(Version difference data)
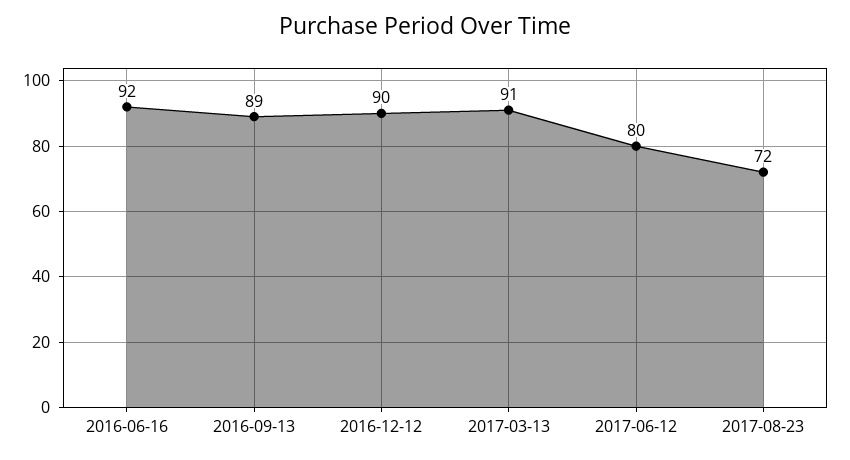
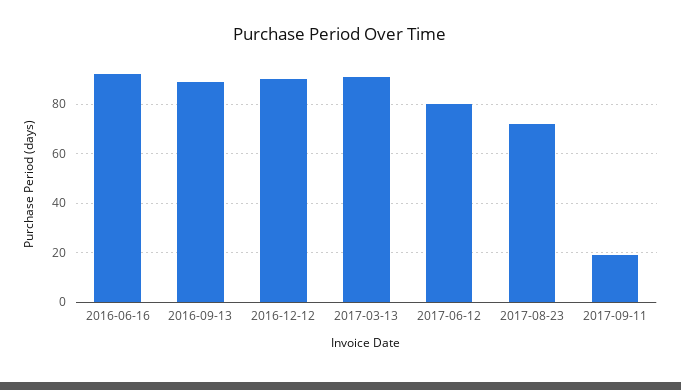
2017-09-11: none -> 20

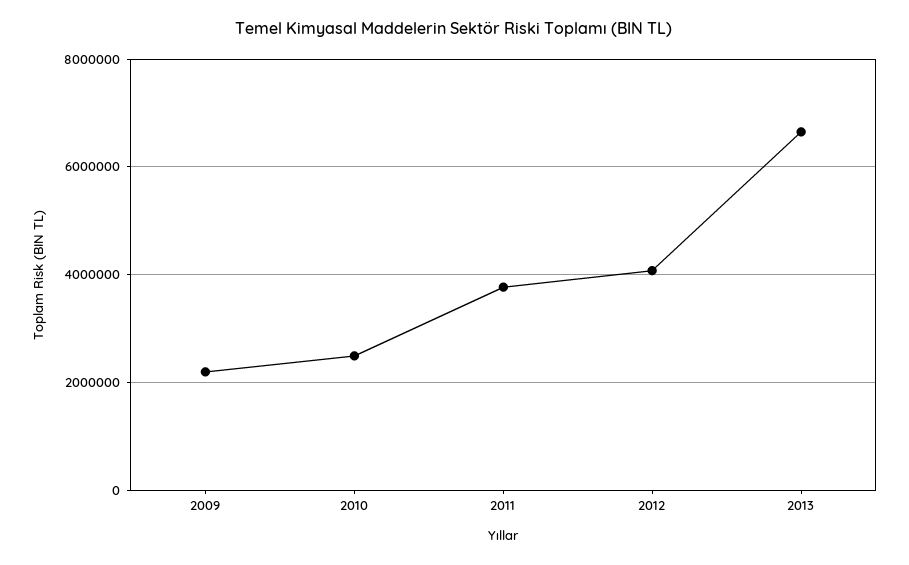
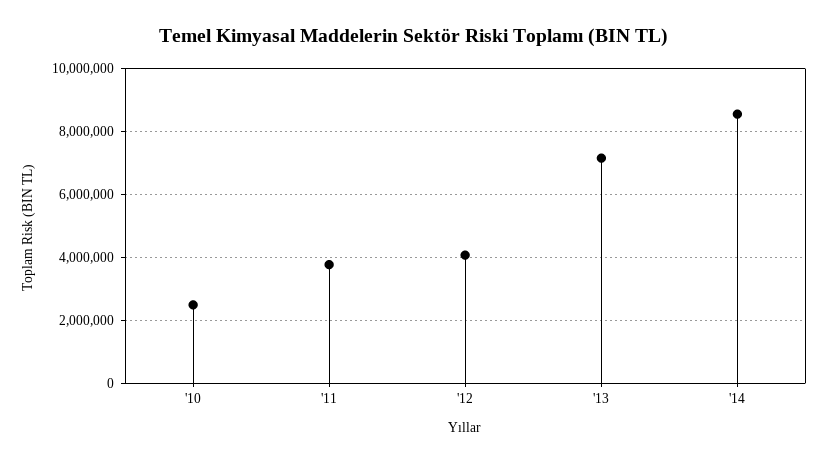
2009: 2200000 -> none
2013: 6600000 -> 7200000
'14: none -> 8600000

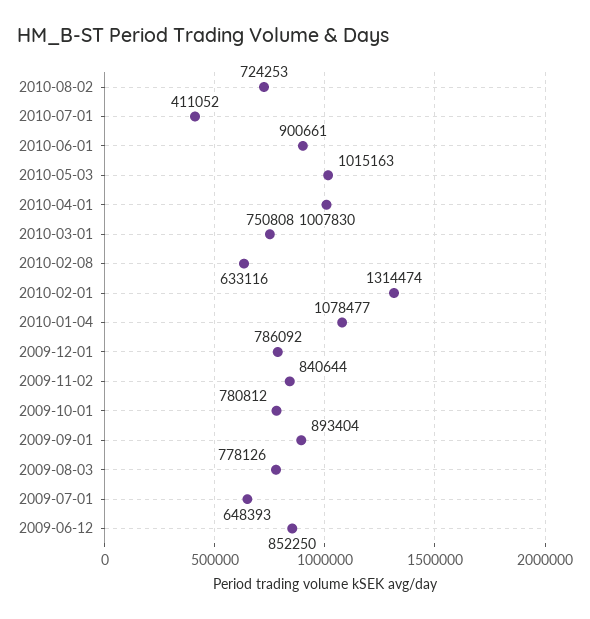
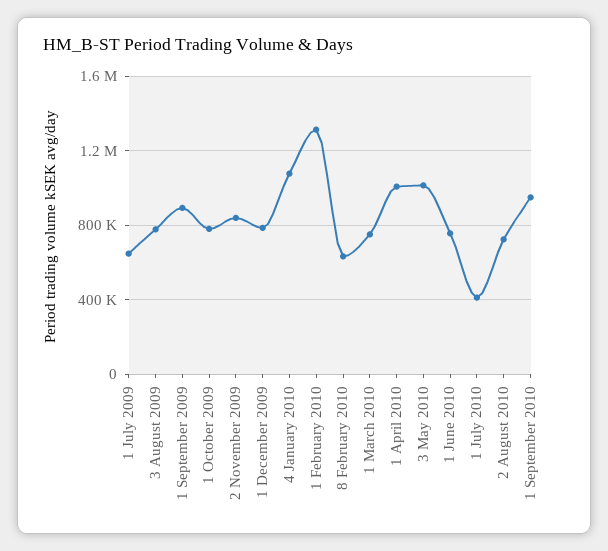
2010-06-01: 900661 -> 750000
2009-06-12: 852250 -> none
1 September 2010: none -> 950000

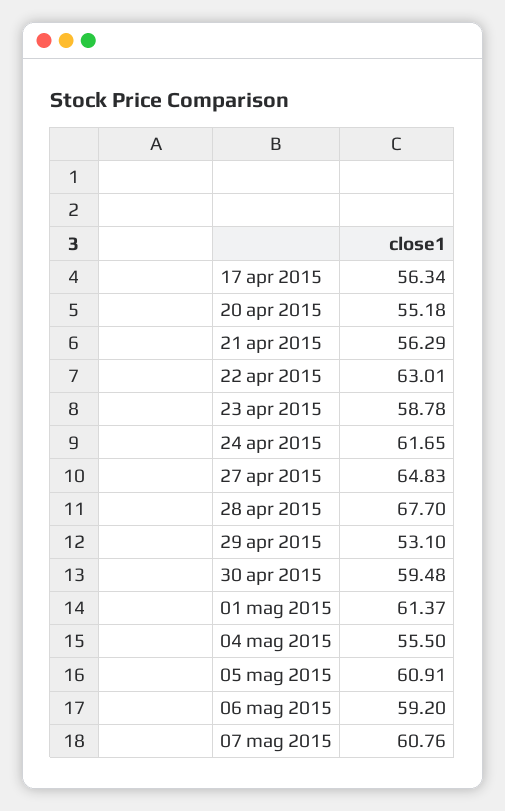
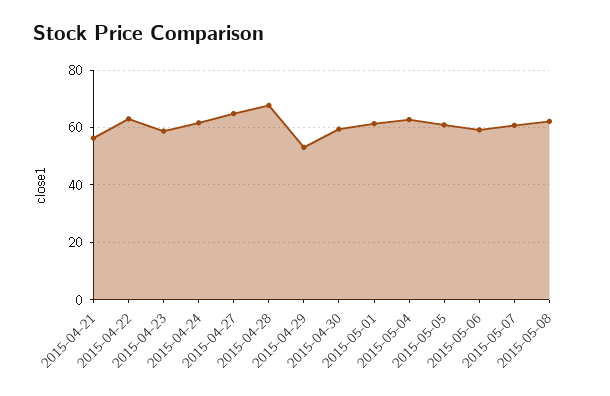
17 apr 2015: 56.34 -> none
20 apr 2015: 55.18 -> none
04 mag 2015: 55.5 -> 62.5
2015-05-08: none -> 62.5

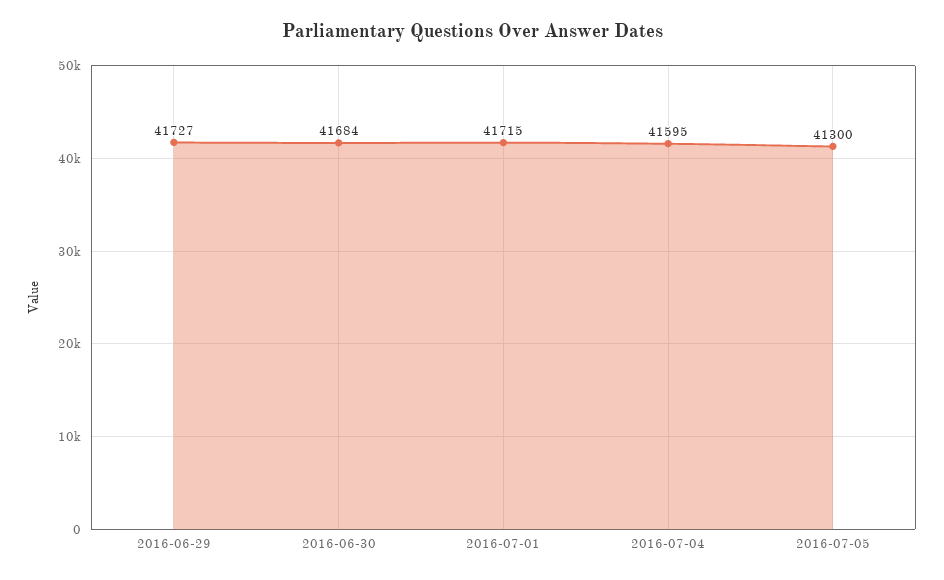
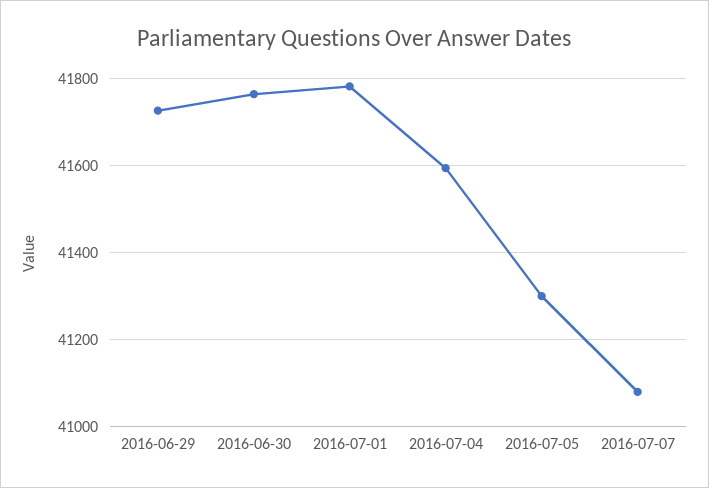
2016-06-30: 41684 -> 41760
2016-07-01: 41715 -> 41780
2016-07-07: none -> 41080

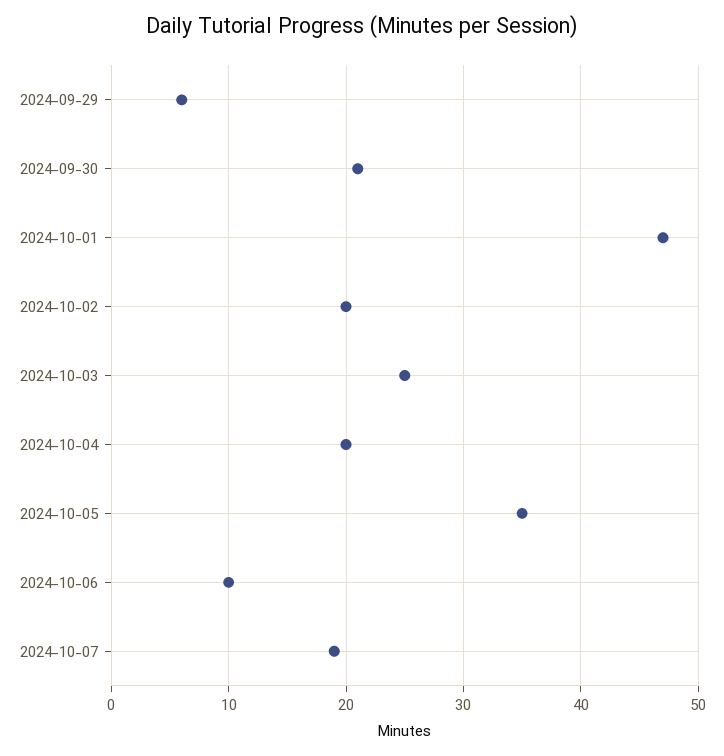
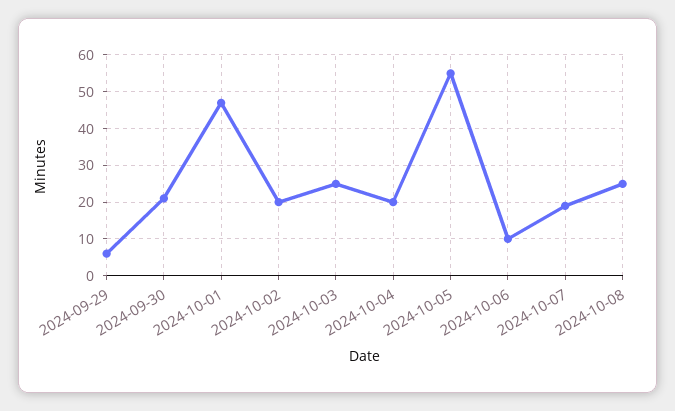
2024-10-05: 35 -> 55
2024-10-08: none -> 25

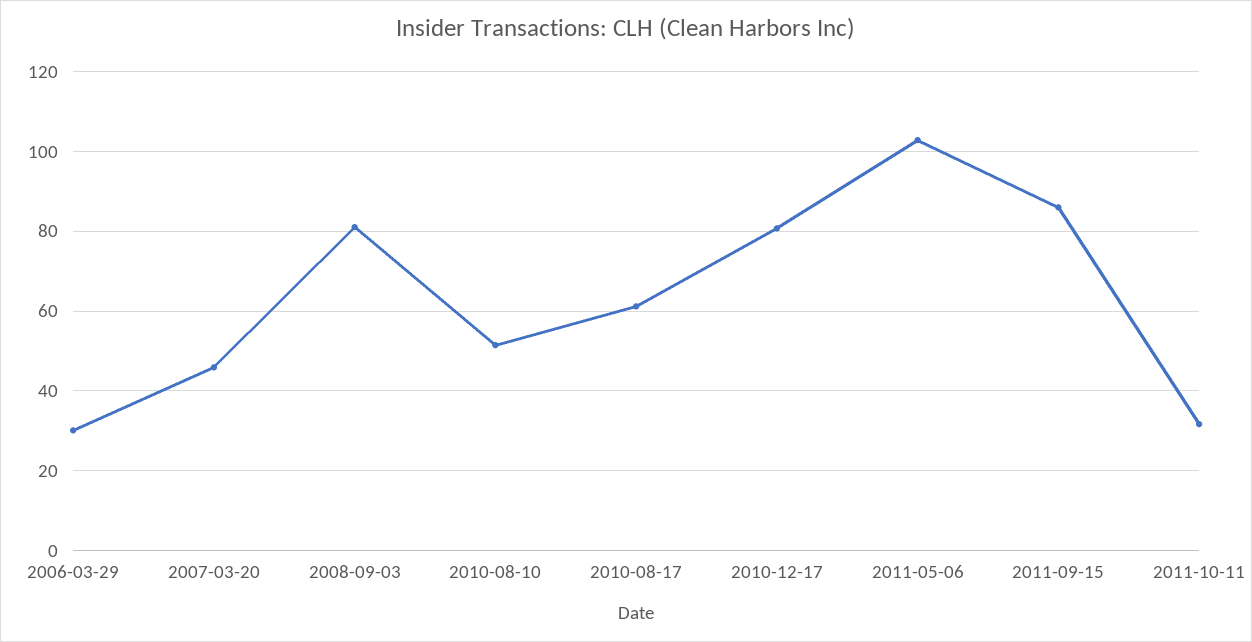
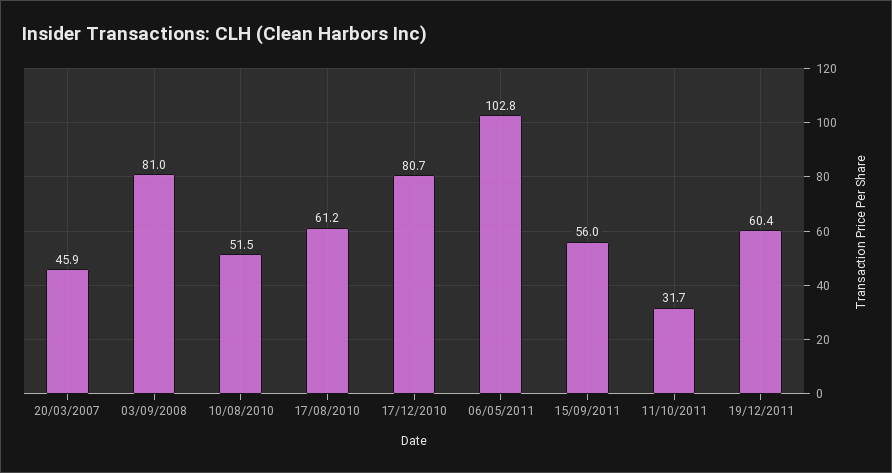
2006-03-29: 30 -> none
2011-09-15: 86 -> 56
19/12/2011: none -> 60.4

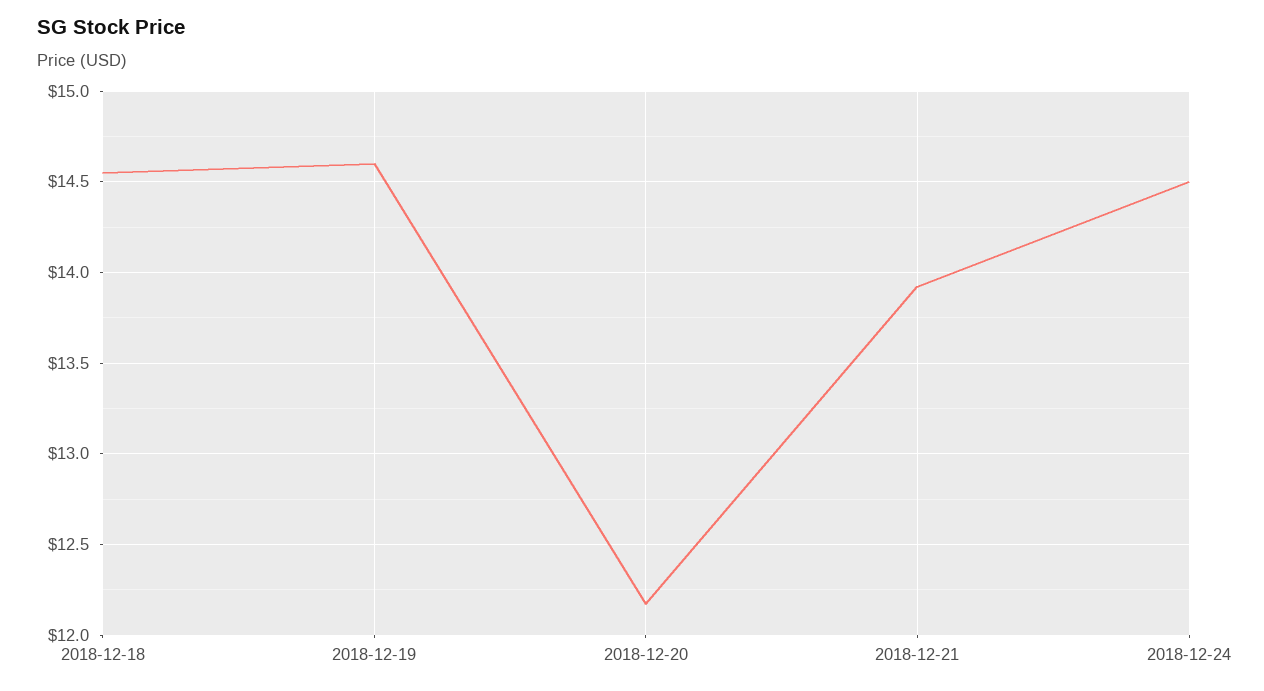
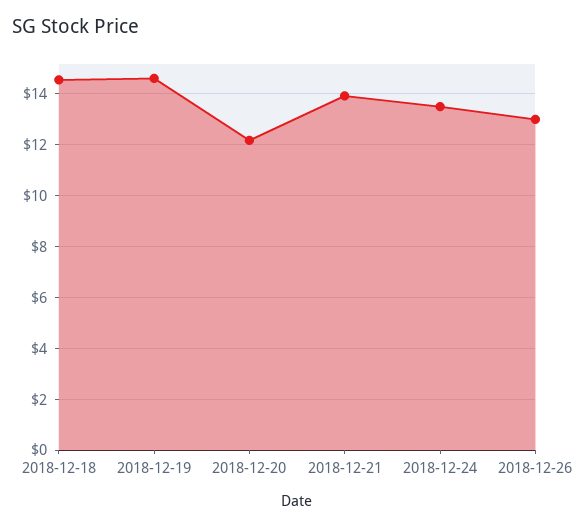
2018-12-24: 14.5 -> 13.5
2018-12-26: none -> 13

**WHAT TO PRODUCE**
Every line from the one holding "2011-09-15: 86 -> 56" through the final line of the data above is to be reproduced exactly, both ends included, with the pictures left out.

**OUTPUT**
2011-09-15: 86 -> 56
19/12/2011: none -> 60.4

2018-12-24: 14.5 -> 13.5
2018-12-26: none -> 13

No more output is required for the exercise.